Return the lines below exactly, from the first line to the line that contains "text: 7 -> 1". Leave out pictures.
(Given information begins)
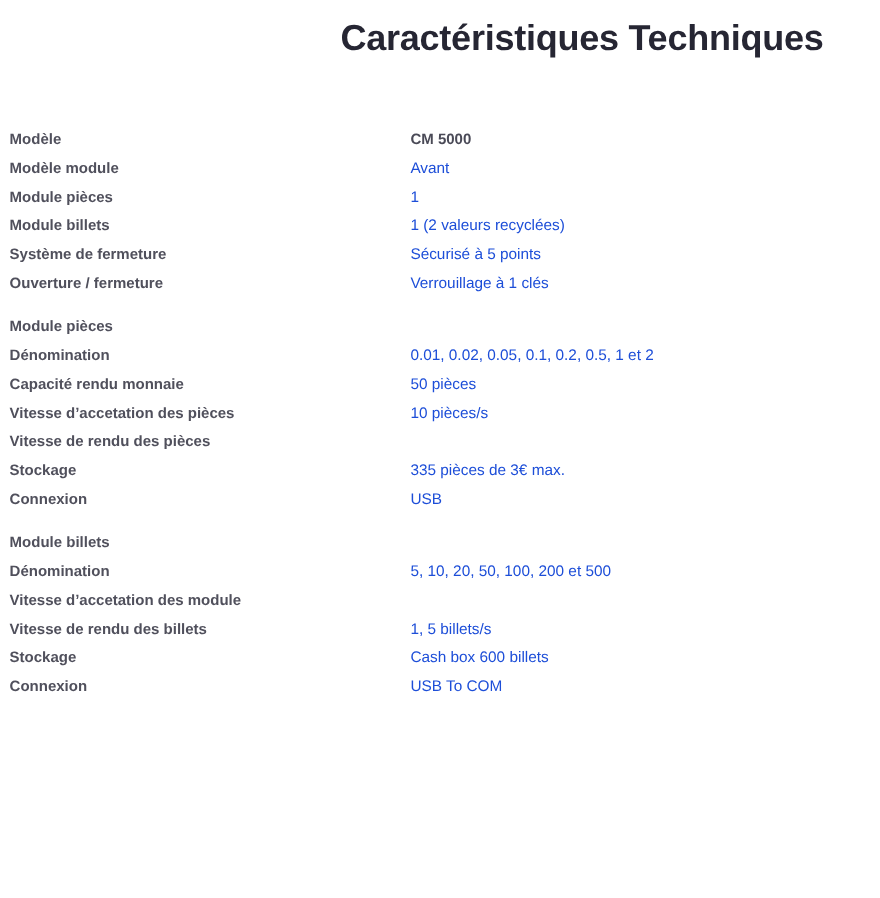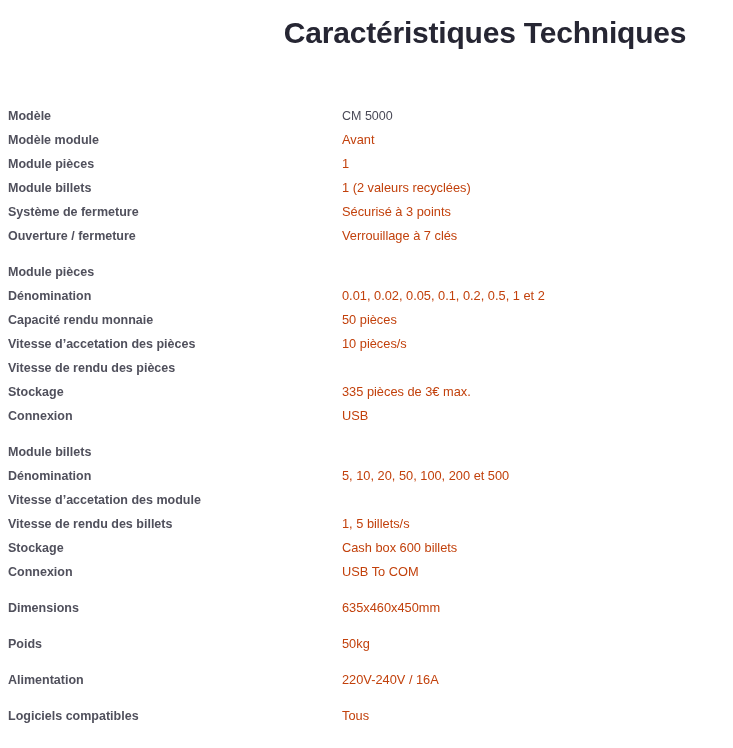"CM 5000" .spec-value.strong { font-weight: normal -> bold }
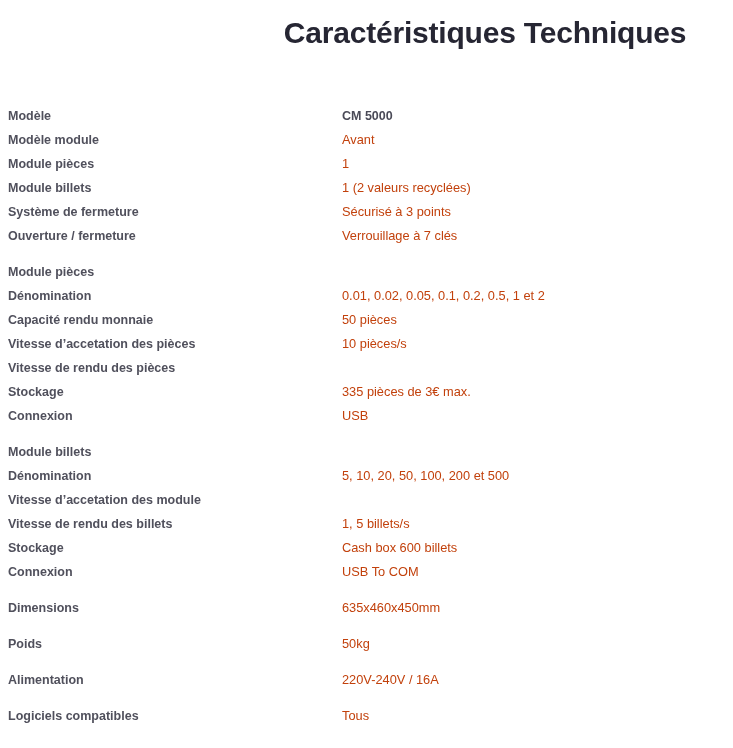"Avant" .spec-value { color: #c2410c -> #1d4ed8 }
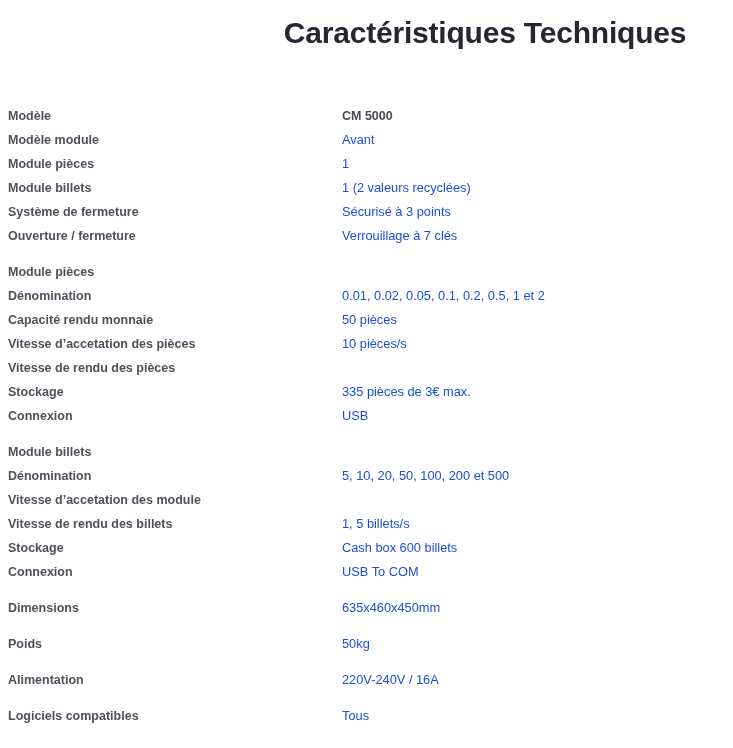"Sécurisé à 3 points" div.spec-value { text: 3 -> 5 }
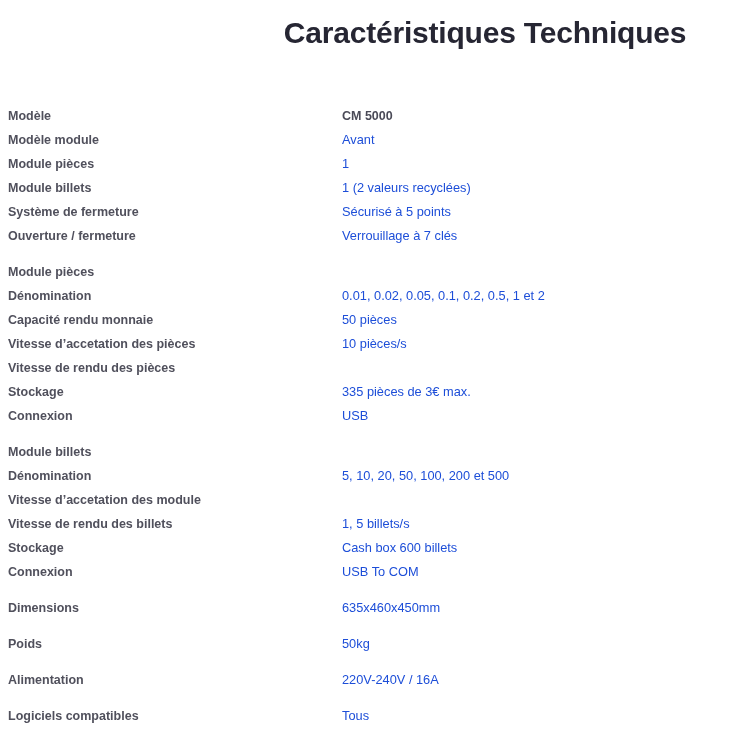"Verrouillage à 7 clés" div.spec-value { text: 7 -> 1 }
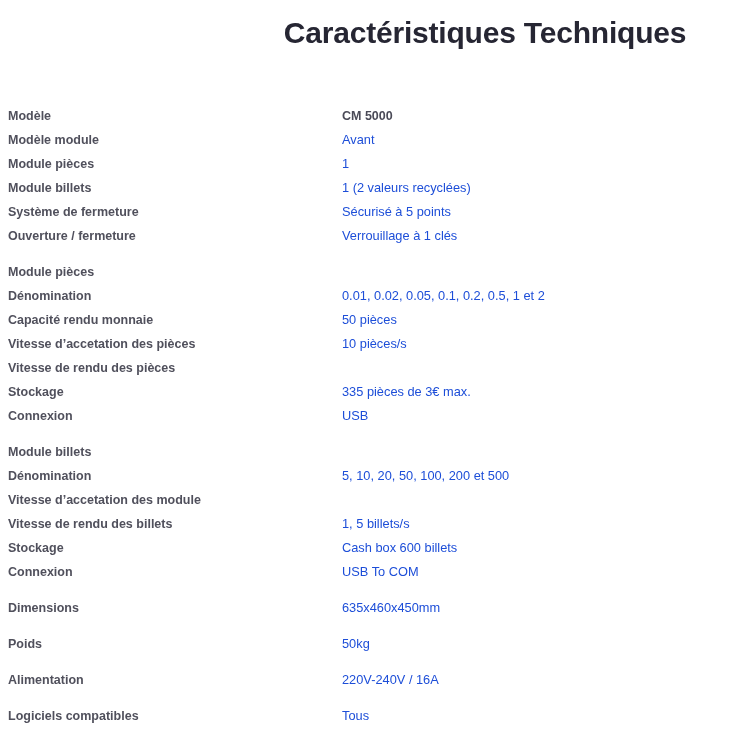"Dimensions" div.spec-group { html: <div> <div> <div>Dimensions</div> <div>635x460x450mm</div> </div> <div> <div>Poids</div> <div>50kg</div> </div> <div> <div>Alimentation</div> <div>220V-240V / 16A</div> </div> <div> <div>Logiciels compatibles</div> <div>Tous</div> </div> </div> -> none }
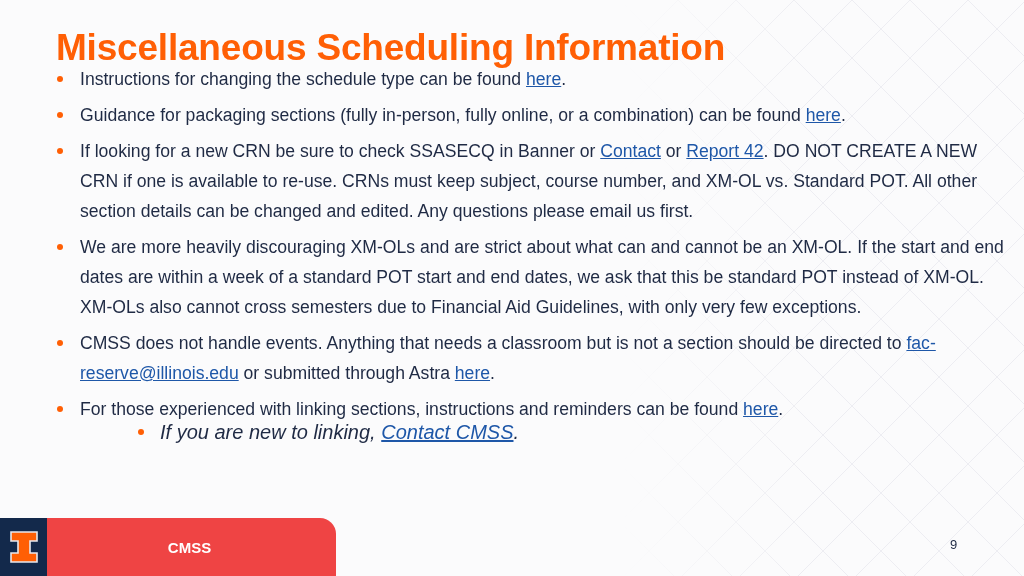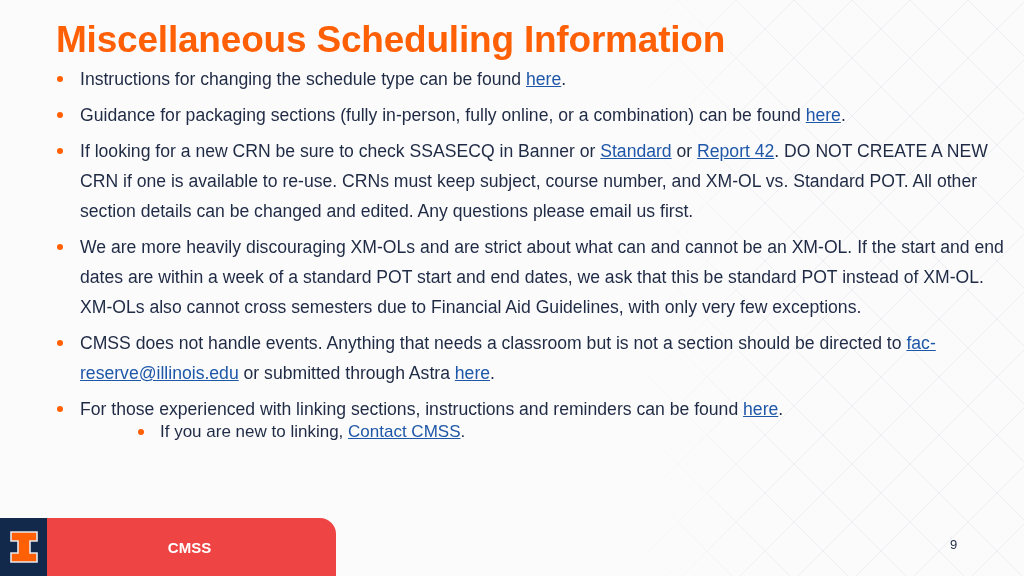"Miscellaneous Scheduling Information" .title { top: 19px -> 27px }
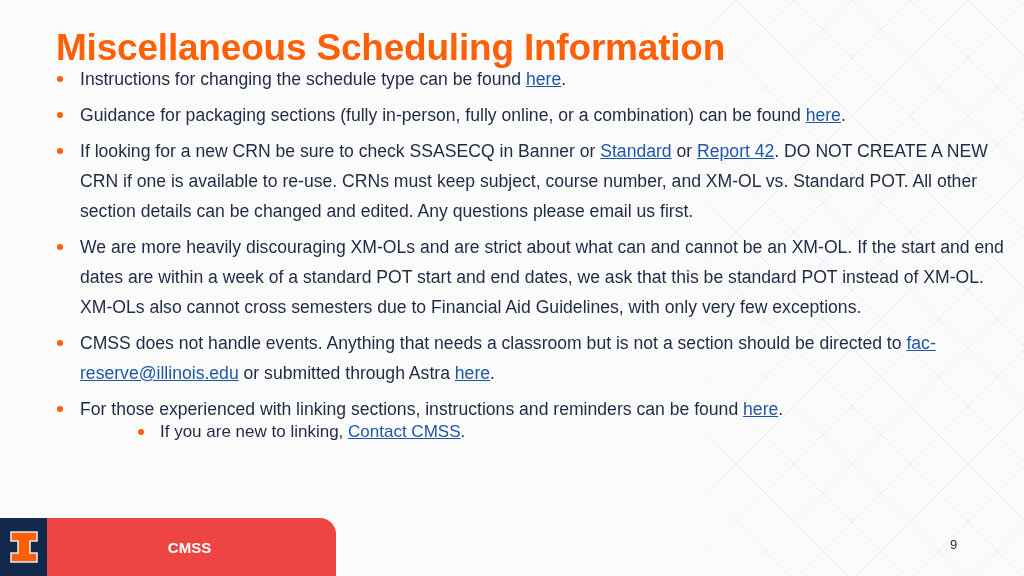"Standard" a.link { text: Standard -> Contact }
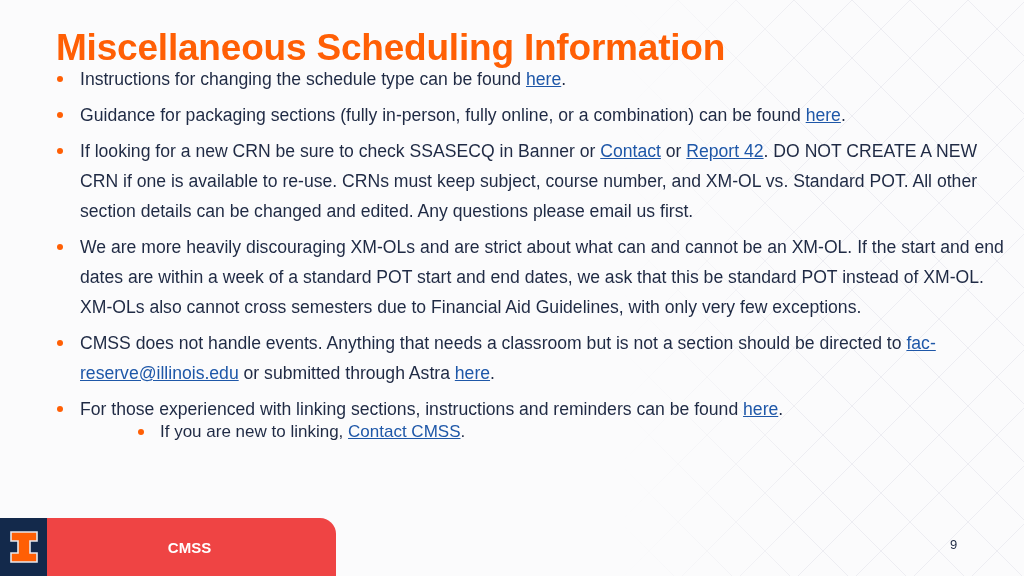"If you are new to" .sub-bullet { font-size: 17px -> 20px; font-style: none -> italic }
(Given information ends)
#### Result for this exercise
"CM 5000" .spec-value.strong { font-weight: normal -> bold }
"Avant" .spec-value { color: #c2410c -> #1d4ed8 }
"Sécurisé à 3 points" div.spec-value { text: 3 -> 5 }
"Verrouillage à 7 clés" div.spec-value { text: 7 -> 1 }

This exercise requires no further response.